Collect ALL the data!

In truth, I did make some attempts to empower my team to chase after the data they needed. But in these instances, they would often come back with a new understanding of why what they thought would be easy was actually hard, and they would drop their concern and move on to their next task. I wish that I had encouraged them further, and told them to keep after it. While the immediate value of centralized data isn’t always apparent, I do believe there are residual and compounding effects of putting all the data you can into one place. But often, managers will not be able to prioritize the task of centralization. There are too many siloes, too many teams to get on board, and too many hair-on-fire concerns that will always take priority. The top-down approach to centralizing data — the data science VP working with the marketing VP and the sales VP and the operations VP and the CEO — is too gargantuan. But doing it piecemeal — having one motivated data-worker find a collaborator in another department and moving forward on centralizing whatever little bit of data they can — might be successful.

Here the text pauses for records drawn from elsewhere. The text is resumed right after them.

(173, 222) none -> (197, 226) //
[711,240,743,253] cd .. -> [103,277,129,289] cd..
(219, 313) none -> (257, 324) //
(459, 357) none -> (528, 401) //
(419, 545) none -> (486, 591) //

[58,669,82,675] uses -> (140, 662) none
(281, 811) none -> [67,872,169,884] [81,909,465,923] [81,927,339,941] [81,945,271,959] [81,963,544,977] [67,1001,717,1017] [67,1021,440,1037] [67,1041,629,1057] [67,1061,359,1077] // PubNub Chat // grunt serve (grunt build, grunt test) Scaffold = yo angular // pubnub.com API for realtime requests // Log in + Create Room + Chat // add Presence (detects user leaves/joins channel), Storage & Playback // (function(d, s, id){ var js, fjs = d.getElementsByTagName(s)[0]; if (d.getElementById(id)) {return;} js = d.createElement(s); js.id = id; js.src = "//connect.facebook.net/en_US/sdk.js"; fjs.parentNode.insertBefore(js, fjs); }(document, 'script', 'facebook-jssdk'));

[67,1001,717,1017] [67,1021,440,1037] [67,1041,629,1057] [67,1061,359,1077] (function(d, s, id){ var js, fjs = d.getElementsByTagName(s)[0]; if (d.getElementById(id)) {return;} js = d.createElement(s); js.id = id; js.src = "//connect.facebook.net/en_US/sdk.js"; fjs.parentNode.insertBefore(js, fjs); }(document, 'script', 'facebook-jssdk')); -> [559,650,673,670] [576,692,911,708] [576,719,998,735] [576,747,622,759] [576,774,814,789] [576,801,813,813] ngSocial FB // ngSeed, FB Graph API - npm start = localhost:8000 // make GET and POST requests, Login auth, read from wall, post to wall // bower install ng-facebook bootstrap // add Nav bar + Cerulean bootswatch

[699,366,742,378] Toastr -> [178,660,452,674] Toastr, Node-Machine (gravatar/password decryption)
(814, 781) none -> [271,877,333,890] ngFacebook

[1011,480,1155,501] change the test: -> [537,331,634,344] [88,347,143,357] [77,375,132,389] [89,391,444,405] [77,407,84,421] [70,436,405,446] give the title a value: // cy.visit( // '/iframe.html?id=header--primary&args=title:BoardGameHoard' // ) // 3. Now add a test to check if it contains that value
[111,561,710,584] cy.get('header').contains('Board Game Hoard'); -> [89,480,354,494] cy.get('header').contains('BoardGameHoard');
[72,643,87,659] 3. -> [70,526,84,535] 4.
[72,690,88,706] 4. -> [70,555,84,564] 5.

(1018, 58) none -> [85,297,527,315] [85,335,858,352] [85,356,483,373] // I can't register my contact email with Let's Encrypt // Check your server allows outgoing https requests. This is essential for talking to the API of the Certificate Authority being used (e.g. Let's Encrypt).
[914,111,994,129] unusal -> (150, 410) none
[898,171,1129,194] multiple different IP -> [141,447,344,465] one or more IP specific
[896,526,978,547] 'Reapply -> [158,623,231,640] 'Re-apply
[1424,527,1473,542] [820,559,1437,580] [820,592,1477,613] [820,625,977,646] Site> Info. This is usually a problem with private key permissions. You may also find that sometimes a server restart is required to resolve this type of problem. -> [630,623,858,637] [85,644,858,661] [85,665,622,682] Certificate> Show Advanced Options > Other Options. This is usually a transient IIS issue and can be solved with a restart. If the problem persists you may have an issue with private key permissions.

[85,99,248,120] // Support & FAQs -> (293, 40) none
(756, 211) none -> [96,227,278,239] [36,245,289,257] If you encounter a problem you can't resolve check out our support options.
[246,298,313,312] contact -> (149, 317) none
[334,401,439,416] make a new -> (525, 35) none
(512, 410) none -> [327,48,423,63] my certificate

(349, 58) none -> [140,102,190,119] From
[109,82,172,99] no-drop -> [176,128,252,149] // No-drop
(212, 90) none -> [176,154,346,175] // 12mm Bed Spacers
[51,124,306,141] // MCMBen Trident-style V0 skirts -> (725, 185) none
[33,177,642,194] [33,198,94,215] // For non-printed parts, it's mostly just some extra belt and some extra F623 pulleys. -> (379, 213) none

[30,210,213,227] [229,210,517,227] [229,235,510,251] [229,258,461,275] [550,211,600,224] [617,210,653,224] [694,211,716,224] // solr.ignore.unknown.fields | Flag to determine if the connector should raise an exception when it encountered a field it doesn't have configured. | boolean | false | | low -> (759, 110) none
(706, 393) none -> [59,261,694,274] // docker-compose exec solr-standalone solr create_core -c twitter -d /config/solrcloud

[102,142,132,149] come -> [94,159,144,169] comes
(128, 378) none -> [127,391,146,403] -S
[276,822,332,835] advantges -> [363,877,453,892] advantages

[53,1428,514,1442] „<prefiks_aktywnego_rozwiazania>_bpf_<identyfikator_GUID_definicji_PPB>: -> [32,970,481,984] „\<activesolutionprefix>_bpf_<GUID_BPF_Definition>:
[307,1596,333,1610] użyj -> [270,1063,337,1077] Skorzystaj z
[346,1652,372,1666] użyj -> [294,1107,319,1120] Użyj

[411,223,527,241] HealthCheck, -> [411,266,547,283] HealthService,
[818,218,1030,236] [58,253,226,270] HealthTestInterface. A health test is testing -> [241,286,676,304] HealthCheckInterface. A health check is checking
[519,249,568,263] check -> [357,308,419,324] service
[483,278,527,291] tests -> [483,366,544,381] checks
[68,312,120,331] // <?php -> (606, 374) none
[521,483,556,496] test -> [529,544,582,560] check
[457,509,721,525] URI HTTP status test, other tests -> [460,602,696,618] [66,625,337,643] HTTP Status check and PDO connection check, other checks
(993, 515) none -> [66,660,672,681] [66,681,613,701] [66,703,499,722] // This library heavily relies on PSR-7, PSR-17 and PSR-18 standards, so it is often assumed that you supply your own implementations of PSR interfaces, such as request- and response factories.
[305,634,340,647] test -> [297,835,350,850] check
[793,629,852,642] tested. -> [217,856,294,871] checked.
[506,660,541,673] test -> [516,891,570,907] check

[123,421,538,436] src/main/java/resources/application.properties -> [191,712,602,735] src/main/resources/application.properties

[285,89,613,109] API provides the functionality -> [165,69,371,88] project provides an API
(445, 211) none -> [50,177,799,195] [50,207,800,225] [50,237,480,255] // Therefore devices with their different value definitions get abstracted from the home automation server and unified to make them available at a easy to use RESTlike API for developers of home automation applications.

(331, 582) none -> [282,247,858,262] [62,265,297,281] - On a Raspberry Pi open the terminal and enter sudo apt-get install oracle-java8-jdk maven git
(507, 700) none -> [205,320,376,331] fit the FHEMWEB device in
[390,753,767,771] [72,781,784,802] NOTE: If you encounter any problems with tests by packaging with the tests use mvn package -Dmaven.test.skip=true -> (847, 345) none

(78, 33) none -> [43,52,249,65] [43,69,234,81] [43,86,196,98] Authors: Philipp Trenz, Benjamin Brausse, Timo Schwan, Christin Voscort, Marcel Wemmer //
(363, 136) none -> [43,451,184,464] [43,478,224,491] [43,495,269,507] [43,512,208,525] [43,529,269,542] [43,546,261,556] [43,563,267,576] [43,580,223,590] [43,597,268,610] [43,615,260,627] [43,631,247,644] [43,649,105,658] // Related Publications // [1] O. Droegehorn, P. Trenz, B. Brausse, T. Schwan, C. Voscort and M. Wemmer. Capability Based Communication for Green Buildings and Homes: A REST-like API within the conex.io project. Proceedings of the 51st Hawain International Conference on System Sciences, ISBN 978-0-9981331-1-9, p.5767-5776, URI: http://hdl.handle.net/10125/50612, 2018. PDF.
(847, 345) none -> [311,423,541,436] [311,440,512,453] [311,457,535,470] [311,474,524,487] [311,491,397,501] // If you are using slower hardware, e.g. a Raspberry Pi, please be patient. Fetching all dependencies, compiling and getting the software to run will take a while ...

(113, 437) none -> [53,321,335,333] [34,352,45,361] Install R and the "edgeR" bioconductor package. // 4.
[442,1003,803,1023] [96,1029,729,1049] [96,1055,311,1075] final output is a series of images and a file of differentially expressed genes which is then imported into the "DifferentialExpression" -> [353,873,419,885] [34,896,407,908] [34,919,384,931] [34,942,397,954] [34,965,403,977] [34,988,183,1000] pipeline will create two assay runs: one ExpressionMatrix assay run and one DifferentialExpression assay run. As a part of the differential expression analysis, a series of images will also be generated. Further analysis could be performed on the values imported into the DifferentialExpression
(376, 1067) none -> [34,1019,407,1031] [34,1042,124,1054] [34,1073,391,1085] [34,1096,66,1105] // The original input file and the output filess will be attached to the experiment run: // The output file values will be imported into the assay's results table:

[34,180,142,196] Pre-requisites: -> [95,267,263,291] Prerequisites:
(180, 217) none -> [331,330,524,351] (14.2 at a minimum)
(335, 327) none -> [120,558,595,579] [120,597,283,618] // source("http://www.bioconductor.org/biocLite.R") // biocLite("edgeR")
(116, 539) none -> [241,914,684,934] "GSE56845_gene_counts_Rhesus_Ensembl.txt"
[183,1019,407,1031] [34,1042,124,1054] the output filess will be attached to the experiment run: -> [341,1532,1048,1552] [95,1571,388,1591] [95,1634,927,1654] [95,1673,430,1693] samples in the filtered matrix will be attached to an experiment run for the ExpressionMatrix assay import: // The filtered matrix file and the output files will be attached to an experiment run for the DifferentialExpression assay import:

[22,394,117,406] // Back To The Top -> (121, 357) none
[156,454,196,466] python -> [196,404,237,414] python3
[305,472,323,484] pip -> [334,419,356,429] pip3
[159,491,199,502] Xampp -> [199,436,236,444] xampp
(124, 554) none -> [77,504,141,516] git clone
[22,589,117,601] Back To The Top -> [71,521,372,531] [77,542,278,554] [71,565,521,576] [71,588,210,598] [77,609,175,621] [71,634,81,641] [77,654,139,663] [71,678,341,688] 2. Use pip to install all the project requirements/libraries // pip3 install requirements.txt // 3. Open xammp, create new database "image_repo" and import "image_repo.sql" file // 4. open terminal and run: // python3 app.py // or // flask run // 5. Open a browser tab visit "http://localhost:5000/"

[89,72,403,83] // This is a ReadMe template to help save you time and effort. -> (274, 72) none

Pebble had the right culture for that kind of bottom-up approach. We were by and large a friendly, thoughtful, generous, and independent-minded group of people. Our organizational culture emphasized a sense of autonomy, and no one was going to be offended by a junior team member taking the initiative to solve a problem they cared about. The bottom-up approach to data centralization might not work in every company, but in general I think data science managers can benefit from passing responsibility for data acquisition off to whatever members of their team are invested in said data. They’re the ones that are going to be using it — why shouldn’t they have the responsibility of advocating to get the data they need?